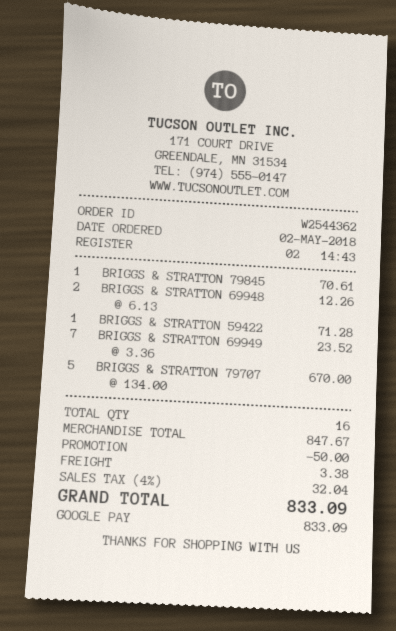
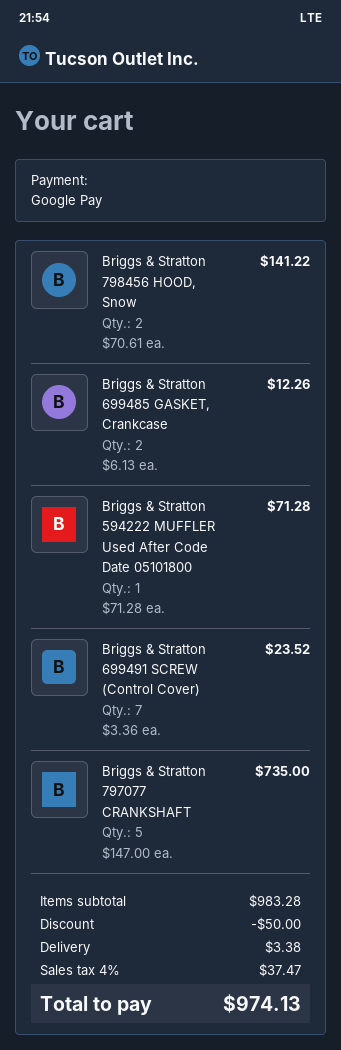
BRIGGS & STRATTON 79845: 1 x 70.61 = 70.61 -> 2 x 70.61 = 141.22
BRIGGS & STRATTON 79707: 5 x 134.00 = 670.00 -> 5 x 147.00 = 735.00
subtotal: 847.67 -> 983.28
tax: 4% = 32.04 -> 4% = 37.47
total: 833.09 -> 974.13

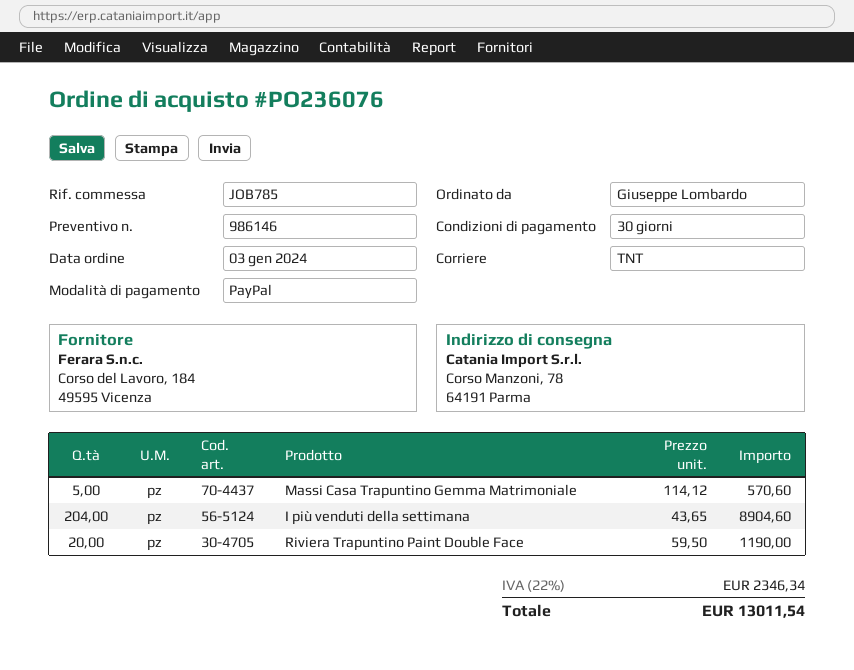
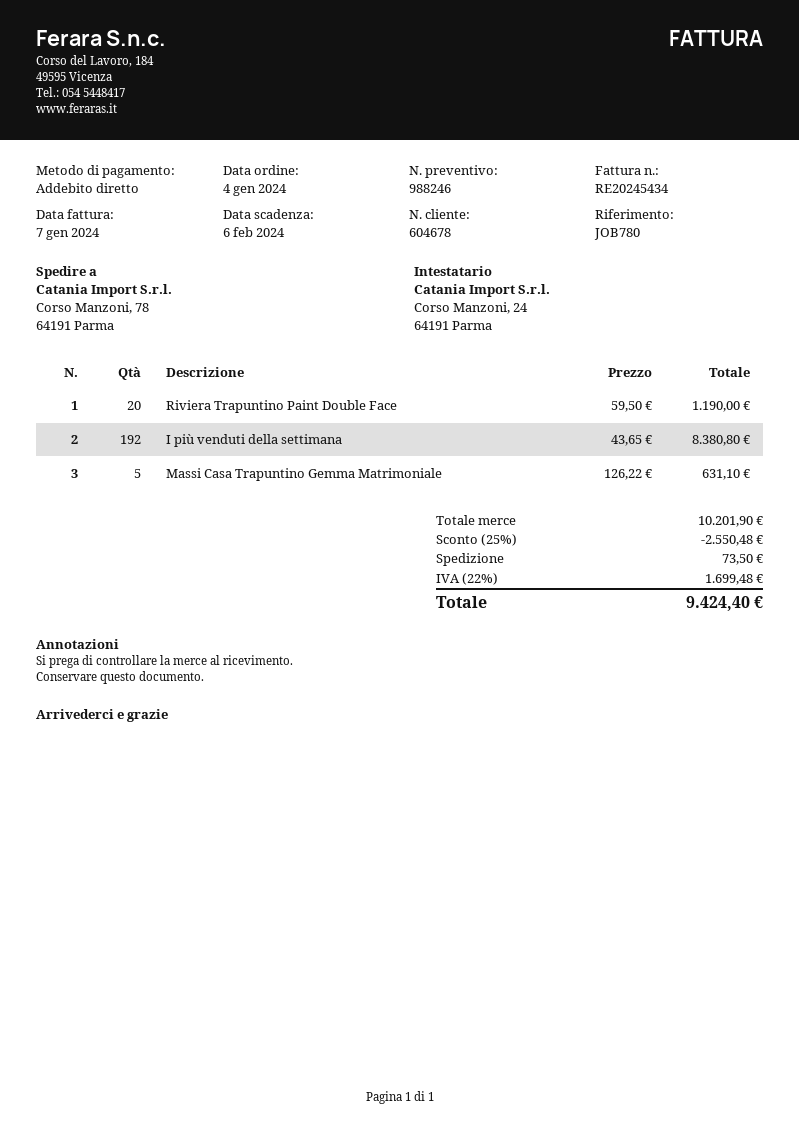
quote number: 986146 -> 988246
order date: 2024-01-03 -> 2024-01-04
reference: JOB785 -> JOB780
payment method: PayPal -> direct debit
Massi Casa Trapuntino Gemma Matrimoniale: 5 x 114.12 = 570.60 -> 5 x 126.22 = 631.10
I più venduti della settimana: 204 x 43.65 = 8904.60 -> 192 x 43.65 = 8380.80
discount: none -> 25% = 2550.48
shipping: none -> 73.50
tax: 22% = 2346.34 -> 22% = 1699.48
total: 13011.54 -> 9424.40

◆ **WHAT TO DO**:
Retype the records above line for line and exactly, omitting their pictures.

◆ **WRITTEN RESPONSE**:
BRIGGS & STRATTON 79845: 1 x 70.61 = 70.61 -> 2 x 70.61 = 141.22
BRIGGS & STRATTON 79707: 5 x 134.00 = 670.00 -> 5 x 147.00 = 735.00
subtotal: 847.67 -> 983.28
tax: 4% = 32.04 -> 4% = 37.47
total: 833.09 -> 974.13

quote number: 986146 -> 988246
order date: 2024-01-03 -> 2024-01-04
reference: JOB785 -> JOB780
payment method: PayPal -> direct debit
Massi Casa Trapuntino Gemma Matrimoniale: 5 x 114.12 = 570.60 -> 5 x 126.22 = 631.10
I più venduti della settimana: 204 x 43.65 = 8904.60 -> 192 x 43.65 = 8380.80
discount: none -> 25% = 2550.48
shipping: none -> 73.50
tax: 22% = 2346.34 -> 22% = 1699.48
total: 13011.54 -> 9424.40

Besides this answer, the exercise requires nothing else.